Look for the word "rgba" in the entries below, then copy every line that has it.
[[ DATA EXTRACT open ]]
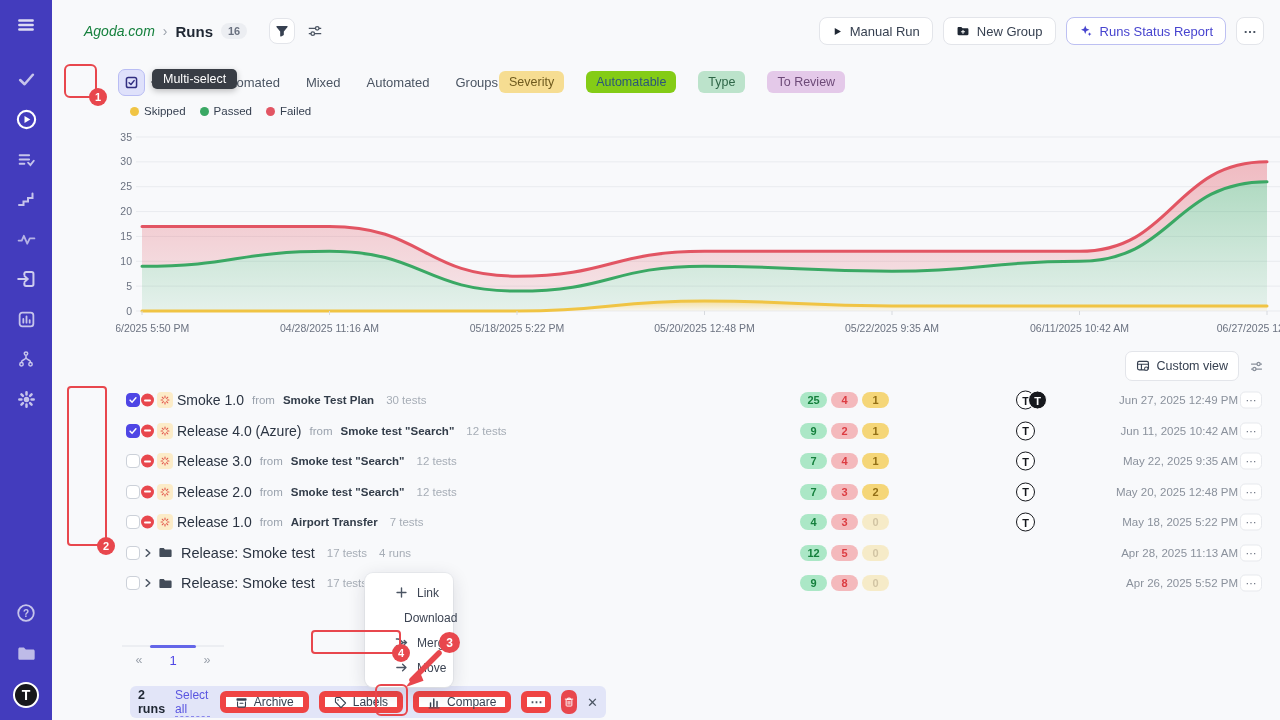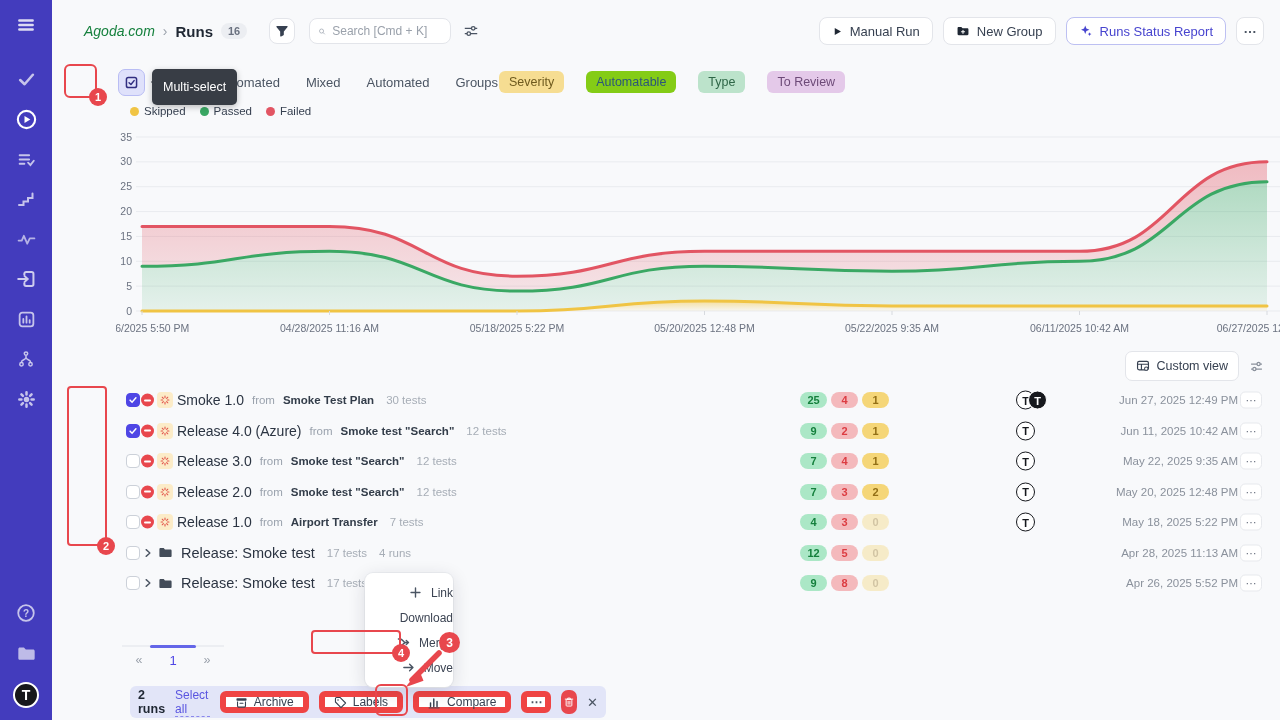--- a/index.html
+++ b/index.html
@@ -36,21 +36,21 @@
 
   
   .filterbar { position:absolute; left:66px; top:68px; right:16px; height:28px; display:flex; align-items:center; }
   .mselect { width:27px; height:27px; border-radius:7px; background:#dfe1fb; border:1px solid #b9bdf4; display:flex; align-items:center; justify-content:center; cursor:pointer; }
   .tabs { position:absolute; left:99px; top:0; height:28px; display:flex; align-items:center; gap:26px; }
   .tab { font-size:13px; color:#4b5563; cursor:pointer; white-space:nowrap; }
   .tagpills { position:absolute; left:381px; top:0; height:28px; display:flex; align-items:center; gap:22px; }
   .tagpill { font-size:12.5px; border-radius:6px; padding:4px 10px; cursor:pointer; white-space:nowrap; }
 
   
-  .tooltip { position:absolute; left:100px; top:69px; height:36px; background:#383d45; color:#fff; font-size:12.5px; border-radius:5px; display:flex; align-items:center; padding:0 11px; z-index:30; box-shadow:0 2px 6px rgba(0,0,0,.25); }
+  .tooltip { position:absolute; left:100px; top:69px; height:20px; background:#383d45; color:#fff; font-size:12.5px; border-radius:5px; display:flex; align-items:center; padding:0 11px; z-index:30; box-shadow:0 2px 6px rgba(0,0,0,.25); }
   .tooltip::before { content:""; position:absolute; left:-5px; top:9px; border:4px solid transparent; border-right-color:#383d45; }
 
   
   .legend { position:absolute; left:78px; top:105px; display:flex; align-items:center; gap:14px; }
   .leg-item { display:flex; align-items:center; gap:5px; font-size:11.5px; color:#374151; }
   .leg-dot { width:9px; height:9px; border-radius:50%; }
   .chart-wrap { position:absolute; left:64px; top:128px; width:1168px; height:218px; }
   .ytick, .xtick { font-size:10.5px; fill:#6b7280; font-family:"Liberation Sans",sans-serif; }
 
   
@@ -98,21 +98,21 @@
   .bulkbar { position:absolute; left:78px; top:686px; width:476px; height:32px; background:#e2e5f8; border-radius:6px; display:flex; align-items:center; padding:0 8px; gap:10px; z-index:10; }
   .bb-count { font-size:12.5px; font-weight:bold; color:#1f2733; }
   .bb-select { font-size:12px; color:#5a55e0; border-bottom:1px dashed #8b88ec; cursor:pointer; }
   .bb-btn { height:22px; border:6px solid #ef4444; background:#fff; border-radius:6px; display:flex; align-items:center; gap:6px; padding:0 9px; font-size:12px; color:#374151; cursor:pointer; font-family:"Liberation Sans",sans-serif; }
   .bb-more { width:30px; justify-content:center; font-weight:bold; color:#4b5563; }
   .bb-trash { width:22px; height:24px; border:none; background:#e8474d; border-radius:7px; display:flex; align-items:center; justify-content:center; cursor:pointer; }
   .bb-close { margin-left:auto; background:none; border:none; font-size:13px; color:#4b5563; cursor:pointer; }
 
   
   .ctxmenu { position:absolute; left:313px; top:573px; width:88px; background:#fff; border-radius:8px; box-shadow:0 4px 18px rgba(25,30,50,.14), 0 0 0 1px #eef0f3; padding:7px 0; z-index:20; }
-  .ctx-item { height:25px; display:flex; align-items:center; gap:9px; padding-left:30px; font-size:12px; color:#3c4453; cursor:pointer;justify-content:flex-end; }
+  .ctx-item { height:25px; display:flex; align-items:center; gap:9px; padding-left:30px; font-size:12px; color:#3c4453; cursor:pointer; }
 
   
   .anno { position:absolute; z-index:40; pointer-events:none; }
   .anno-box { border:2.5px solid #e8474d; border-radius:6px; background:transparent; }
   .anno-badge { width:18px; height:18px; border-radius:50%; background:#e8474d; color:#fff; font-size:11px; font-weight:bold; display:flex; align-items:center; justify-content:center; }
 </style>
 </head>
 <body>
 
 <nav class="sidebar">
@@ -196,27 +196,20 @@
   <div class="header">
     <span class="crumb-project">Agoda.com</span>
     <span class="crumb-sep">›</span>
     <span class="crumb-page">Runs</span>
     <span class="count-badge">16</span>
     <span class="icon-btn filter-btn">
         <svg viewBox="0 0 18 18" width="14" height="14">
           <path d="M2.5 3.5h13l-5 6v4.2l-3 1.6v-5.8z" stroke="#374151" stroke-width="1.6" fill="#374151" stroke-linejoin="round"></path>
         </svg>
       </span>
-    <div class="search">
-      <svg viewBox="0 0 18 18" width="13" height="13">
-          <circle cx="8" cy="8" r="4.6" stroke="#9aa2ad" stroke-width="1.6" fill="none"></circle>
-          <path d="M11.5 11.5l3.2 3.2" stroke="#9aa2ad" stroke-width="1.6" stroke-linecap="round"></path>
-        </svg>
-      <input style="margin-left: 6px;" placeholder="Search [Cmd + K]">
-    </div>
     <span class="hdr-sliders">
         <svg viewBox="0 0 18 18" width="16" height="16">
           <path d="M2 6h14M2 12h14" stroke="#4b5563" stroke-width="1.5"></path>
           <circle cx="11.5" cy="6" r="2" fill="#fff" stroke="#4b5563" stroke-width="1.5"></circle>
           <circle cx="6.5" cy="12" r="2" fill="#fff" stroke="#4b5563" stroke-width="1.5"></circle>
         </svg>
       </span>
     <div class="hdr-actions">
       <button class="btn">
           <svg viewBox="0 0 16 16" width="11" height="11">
[[ DATA EXTRACT closed ]]
[[ DATA EXTRACT open ]]
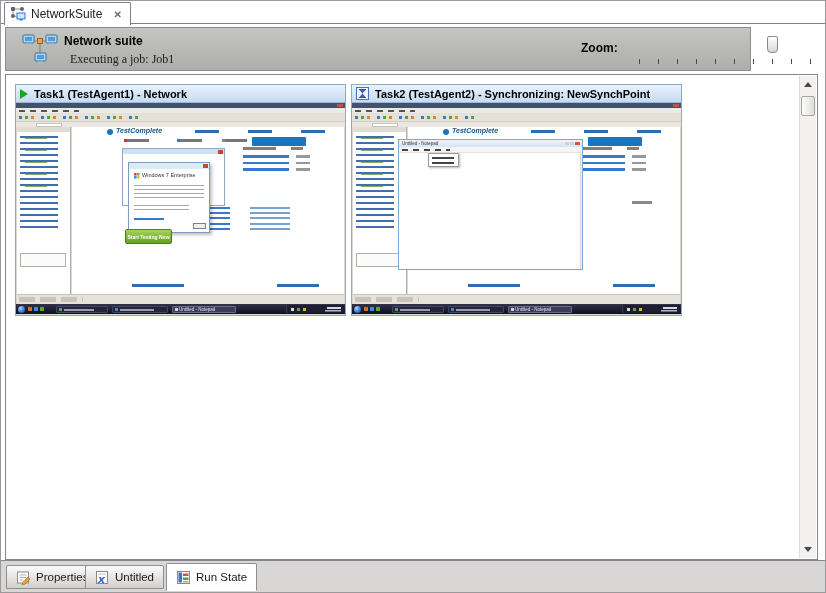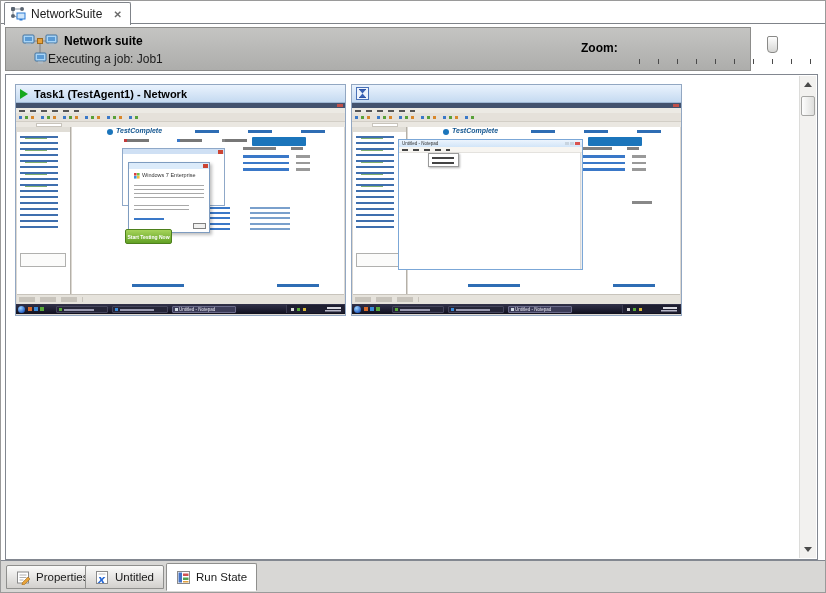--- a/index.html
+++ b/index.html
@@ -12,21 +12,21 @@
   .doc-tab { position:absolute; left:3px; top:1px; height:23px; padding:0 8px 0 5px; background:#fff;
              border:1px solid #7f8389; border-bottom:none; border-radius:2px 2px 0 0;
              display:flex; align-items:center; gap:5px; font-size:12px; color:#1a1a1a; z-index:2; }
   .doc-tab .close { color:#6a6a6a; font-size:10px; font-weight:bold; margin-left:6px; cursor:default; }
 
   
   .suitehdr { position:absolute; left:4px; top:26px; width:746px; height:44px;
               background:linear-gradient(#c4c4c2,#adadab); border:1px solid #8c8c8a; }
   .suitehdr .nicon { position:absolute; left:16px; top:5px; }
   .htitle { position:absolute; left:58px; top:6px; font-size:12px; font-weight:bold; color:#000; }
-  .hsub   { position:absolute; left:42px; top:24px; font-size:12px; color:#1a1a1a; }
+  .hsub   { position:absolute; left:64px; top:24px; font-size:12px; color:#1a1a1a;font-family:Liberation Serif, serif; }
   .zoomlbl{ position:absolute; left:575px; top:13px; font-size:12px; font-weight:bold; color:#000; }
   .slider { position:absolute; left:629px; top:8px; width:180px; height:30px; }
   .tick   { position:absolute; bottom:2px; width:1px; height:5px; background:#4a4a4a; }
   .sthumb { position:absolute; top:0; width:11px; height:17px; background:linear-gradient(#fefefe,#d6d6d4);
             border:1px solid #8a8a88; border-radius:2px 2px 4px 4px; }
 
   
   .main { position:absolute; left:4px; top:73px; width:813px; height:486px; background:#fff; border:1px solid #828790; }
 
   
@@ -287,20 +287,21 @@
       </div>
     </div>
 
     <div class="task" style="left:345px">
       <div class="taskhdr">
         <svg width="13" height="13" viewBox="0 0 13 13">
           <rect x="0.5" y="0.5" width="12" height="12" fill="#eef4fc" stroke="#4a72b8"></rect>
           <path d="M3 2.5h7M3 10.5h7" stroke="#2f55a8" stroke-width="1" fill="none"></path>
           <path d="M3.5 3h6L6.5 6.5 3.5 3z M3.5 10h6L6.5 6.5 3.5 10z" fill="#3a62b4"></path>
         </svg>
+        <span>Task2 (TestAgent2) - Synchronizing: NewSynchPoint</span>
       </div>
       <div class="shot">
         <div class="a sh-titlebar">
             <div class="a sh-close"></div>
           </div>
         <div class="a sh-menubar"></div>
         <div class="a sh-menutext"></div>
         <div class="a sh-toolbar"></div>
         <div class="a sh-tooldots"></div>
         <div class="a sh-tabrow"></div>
[[ DATA EXTRACT closed ]]
** SOLUTION **
-  .tooltip { position:absolute; left:100px; top:69px; height:36px; background:#383d45; color:#fff; font-size:12.5px; border-radius:5px; display:flex; align-items:center; padding:0 11px; z-index:30; box-shadow:0 2px 6px rgba(0,0,0,.25); }
+  .tooltip { position:absolute; left:100px; top:69px; height:20px; background:#383d45; color:#fff; font-size:12.5px; border-radius:5px; display:flex; align-items:center; padding:0 11px; z-index:30; box-shadow:0 2px 6px rgba(0,0,0,.25); }
   .ctxmenu { position:absolute; left:313px; top:573px; width:88px; background:#fff; border-radius:8px; box-shadow:0 4px 18px rgba(25,30,50,.14), 0 0 0 1px #eef0f3; padding:7px 0; z-index:20; }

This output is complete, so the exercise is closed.